• WORK TASK: Each line in the records below that has the word "Angles" should be copied.

• PROVIDED ENTRIES:
***

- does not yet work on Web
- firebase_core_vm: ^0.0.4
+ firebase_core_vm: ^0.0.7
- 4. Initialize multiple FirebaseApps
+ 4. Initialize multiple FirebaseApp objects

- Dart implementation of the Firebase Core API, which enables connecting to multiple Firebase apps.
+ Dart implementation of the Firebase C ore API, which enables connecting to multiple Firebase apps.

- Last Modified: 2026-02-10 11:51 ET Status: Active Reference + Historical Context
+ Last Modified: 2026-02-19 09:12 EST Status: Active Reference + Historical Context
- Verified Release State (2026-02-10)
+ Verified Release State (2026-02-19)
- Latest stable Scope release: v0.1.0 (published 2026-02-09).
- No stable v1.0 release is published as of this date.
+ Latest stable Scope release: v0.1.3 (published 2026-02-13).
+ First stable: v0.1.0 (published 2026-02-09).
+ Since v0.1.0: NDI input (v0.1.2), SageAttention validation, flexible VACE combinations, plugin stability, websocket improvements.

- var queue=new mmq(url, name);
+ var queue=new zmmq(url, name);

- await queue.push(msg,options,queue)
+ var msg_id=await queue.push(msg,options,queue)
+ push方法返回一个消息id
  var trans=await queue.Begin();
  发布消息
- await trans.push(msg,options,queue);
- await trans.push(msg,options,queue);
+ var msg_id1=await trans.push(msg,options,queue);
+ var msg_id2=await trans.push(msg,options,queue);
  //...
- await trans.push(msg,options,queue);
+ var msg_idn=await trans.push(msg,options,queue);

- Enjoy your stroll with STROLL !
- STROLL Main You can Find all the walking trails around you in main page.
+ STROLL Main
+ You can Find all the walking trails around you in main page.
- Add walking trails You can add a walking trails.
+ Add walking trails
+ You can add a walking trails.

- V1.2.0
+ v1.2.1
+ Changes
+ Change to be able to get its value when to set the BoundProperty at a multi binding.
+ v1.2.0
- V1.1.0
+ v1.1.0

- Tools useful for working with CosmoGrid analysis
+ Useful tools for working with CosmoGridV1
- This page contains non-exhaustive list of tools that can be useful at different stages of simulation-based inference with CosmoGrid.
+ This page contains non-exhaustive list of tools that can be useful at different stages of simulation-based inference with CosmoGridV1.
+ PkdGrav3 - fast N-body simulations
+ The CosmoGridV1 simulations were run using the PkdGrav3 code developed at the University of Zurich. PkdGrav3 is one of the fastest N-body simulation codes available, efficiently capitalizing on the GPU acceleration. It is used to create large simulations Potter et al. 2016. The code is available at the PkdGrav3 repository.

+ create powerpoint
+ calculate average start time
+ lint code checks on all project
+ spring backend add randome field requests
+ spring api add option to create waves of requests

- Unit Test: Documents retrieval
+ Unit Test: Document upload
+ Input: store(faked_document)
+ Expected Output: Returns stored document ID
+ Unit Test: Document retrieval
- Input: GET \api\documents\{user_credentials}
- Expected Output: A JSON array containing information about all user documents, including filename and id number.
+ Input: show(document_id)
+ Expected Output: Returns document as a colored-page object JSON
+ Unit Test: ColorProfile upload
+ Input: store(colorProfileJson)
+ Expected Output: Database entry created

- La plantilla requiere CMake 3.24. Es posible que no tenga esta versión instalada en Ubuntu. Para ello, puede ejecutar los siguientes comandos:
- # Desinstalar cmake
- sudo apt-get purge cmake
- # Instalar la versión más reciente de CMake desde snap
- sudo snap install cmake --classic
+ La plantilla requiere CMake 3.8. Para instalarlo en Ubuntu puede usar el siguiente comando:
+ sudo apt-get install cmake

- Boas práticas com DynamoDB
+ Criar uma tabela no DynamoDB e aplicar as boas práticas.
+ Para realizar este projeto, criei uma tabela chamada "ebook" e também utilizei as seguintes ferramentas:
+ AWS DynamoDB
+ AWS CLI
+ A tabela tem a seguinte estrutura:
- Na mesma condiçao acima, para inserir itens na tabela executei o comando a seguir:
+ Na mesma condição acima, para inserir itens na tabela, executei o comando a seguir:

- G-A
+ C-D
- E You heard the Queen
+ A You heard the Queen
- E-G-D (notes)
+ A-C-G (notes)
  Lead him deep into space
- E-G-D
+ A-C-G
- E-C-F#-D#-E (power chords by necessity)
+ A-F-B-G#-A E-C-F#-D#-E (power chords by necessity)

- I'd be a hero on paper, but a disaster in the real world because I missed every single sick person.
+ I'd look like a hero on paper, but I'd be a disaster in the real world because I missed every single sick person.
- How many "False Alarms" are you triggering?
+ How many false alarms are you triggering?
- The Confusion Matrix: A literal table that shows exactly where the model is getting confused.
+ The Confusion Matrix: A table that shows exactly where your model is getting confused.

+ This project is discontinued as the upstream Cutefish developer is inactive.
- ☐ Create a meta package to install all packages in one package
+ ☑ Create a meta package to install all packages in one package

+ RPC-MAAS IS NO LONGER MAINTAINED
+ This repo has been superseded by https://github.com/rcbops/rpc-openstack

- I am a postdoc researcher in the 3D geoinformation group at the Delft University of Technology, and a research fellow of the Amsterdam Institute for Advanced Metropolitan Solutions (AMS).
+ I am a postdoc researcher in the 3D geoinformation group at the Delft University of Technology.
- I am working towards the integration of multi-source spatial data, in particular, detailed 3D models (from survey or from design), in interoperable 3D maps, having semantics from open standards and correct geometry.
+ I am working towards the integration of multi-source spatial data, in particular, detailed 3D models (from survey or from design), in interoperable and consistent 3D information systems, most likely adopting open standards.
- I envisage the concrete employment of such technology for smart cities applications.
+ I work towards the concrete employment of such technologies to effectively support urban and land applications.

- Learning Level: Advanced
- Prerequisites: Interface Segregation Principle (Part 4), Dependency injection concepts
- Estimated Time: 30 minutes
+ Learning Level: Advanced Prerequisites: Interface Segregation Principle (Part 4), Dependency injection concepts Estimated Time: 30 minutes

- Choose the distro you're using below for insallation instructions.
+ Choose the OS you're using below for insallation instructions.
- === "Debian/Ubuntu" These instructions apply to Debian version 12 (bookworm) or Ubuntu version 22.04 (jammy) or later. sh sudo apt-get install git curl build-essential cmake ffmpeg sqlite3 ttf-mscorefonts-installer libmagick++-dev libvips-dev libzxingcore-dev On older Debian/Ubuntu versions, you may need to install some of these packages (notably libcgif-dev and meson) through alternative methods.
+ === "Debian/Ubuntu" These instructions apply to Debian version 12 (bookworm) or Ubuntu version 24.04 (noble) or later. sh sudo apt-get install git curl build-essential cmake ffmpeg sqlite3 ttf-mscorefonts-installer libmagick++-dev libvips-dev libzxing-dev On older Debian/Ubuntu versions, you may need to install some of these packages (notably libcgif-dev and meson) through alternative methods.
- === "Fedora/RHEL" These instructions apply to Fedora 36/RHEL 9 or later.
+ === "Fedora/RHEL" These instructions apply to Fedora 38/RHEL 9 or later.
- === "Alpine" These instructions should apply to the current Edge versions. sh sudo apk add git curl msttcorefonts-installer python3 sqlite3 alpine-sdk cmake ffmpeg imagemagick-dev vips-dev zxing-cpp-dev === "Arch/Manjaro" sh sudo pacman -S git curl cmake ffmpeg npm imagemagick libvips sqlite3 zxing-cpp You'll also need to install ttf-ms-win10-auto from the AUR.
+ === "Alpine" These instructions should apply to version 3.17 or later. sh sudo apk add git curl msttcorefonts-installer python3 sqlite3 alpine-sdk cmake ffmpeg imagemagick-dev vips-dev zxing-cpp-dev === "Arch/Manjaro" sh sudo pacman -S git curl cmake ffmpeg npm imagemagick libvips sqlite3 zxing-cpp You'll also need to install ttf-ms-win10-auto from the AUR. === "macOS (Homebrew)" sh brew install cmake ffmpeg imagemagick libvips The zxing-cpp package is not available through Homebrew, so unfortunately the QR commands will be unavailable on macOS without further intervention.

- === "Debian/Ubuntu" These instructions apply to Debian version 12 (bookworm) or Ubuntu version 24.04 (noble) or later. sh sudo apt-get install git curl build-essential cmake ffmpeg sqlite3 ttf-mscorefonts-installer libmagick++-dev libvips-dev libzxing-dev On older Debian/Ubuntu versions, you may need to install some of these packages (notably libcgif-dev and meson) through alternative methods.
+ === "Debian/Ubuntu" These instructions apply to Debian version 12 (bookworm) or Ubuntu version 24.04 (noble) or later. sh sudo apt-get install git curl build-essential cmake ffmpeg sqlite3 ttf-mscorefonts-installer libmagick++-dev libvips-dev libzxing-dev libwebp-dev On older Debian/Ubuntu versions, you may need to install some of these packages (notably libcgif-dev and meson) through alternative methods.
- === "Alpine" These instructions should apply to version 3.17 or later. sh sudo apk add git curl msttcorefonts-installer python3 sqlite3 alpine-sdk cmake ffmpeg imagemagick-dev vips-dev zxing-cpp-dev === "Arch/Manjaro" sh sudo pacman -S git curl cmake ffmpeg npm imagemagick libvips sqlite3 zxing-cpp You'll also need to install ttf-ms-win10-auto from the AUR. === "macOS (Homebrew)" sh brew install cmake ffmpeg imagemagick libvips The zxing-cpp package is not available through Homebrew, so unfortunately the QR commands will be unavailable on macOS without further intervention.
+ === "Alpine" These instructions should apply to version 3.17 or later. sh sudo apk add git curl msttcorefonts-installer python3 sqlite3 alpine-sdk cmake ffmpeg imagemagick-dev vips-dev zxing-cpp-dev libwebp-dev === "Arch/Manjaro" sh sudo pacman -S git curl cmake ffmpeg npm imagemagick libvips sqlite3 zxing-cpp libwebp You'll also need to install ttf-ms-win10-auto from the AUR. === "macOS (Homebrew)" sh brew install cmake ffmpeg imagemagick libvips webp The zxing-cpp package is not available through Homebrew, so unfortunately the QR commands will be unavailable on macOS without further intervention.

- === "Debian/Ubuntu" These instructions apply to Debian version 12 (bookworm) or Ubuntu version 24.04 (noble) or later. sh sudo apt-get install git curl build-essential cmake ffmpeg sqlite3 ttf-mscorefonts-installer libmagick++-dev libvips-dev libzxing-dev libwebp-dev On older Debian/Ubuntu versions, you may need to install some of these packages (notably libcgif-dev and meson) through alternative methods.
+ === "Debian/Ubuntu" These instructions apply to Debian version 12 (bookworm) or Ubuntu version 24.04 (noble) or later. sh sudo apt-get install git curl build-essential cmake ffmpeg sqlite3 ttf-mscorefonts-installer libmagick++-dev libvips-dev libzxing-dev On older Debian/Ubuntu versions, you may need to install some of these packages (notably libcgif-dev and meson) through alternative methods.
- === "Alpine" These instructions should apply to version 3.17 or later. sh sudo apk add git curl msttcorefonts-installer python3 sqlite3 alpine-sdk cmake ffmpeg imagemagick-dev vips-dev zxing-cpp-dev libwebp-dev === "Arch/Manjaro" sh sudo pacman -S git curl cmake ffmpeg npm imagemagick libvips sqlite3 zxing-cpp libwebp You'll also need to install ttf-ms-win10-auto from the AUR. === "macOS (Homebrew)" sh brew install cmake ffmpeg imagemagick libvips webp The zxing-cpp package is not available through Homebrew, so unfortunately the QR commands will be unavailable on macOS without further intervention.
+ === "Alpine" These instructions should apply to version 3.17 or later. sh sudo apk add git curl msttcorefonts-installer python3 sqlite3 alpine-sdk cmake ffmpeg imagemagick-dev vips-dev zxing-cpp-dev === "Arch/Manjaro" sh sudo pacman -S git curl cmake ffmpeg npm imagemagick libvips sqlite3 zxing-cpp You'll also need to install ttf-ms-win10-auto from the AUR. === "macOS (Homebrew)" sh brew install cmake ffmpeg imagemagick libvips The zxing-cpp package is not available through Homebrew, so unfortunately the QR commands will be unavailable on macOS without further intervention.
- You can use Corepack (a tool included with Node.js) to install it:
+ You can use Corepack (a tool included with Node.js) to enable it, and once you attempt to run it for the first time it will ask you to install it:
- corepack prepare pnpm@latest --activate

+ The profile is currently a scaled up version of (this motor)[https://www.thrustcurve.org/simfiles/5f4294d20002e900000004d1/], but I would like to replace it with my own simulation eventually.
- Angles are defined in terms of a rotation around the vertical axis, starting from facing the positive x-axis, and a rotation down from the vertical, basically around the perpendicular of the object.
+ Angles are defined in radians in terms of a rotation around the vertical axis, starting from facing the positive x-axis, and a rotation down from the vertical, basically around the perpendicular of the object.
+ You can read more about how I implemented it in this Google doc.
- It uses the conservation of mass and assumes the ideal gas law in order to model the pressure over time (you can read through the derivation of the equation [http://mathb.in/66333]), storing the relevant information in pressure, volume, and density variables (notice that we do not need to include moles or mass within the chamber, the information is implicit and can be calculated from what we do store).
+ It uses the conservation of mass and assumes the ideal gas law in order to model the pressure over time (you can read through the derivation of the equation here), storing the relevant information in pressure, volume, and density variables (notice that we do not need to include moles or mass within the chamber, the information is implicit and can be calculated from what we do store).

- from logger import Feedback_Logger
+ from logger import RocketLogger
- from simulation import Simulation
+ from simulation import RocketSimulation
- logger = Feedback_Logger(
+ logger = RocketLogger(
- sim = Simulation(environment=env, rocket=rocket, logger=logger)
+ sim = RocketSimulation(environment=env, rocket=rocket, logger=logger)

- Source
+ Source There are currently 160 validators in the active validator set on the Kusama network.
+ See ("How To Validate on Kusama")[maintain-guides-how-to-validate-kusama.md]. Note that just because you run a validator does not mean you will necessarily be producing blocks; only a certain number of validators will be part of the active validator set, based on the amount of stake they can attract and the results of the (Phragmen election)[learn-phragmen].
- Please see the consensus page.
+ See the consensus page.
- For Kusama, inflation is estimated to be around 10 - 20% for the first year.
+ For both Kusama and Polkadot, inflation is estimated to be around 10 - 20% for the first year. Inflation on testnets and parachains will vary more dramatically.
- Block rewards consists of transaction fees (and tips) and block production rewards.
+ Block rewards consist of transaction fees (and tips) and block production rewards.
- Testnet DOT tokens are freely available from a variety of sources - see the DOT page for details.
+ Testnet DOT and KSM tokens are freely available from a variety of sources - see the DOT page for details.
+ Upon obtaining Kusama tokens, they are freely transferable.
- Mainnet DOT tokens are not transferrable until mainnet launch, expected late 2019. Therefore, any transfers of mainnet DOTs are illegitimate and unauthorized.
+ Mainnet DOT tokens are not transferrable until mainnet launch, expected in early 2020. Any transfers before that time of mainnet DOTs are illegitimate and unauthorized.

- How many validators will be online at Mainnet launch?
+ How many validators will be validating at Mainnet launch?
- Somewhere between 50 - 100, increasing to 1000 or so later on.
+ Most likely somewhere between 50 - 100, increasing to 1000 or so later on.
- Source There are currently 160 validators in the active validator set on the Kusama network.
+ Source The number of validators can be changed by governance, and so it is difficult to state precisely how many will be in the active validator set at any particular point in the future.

***

• SOLVED PROBLEM:
- Angles are defined in terms of a rotation around the vertical axis, starting from facing the positive x-axis, and a rotation down from the vertical, basically around the perpendicular of the object.
+ Angles are defined in radians in terms of a rotation around the vertical axis, starting from facing the positive x-axis, and a rotation down from the vertical, basically around the perpendicular of the object.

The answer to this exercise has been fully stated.